В 1830 году тетка приехала в Москву, где Екатерина сдружилась с Сашенькой Верещагиной. Затем они вместе переехали в Середниково. У Сашеньки был кузен по фамилии Лермонтов (имение его бабушки Арсеньевой было неподалеку), но все называли его просто Мишель: неуклюжий, косолапый мальчик с умными и выразительными глазами, со вздернутым носом и язвительно-насмешливой улыбкой. Ему было лет пятнадцать или шестнадцать, то есть на три года меньше, чем Екатерине. Он учился в университетском пансионе, однако его ученые занятия не мешали ему быть почти каждый вечер кавалером у девиц, когда они выходили прогуляться. Екатерина прозвала его своим чиновником по особым поручениям и отдавала ему на сбережение свои шляпу, зонтик, перчатки. Но Мишель перчатки частенько терял, и Екатерина грозилась отрешить его от вверенной ему должности.

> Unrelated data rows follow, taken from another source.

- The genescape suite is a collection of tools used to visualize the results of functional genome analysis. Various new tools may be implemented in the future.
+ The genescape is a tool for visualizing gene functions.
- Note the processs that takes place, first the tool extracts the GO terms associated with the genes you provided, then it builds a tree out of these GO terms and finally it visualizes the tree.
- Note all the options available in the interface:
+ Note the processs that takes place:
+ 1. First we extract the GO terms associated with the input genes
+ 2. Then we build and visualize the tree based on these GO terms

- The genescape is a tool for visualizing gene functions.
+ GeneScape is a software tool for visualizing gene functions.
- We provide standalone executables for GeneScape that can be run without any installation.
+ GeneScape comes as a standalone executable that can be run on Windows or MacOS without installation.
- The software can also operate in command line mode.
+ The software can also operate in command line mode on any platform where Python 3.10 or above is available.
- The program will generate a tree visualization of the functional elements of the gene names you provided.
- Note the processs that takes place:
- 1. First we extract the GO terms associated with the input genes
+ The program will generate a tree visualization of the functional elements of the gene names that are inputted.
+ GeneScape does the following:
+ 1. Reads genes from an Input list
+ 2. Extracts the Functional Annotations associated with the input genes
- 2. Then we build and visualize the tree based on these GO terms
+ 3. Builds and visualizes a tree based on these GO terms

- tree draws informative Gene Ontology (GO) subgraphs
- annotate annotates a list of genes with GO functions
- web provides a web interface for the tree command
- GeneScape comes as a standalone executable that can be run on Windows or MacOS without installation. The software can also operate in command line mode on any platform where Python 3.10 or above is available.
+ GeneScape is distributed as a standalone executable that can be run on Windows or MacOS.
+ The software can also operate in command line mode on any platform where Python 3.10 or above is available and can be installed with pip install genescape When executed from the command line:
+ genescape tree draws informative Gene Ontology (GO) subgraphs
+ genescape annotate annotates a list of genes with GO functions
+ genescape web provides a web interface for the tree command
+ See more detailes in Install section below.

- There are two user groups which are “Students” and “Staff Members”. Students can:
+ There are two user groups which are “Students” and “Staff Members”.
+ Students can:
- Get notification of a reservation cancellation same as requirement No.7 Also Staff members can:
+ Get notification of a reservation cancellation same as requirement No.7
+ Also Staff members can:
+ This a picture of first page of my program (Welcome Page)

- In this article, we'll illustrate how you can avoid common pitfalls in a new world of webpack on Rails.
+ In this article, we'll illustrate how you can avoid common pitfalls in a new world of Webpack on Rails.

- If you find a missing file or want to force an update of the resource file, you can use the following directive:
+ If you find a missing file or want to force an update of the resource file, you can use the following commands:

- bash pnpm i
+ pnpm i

И вот однажды Сашенька сказала ей, что Лермонтов не теряет перчатки, а прячет их у себя как драгоценный сувенир, потому что он страстно влюблен в Екатерину. Разумеется, Екатерина подняла Мишеля на смех и посулила ему конфет в обмен на перчатки. Он был для нее сущий мальчишка, она и думать не думала, что насмешки могут обидеть его. Точно так же обращалась с ним и Сашенька, и это бесило его до крайности. Он мечтал, чтобы его считали если не взрослым мужчиной, то хотя бы юношей, декламировал девицам Пушкина и Ламартина и был неразлучен с огромным томом Байрона.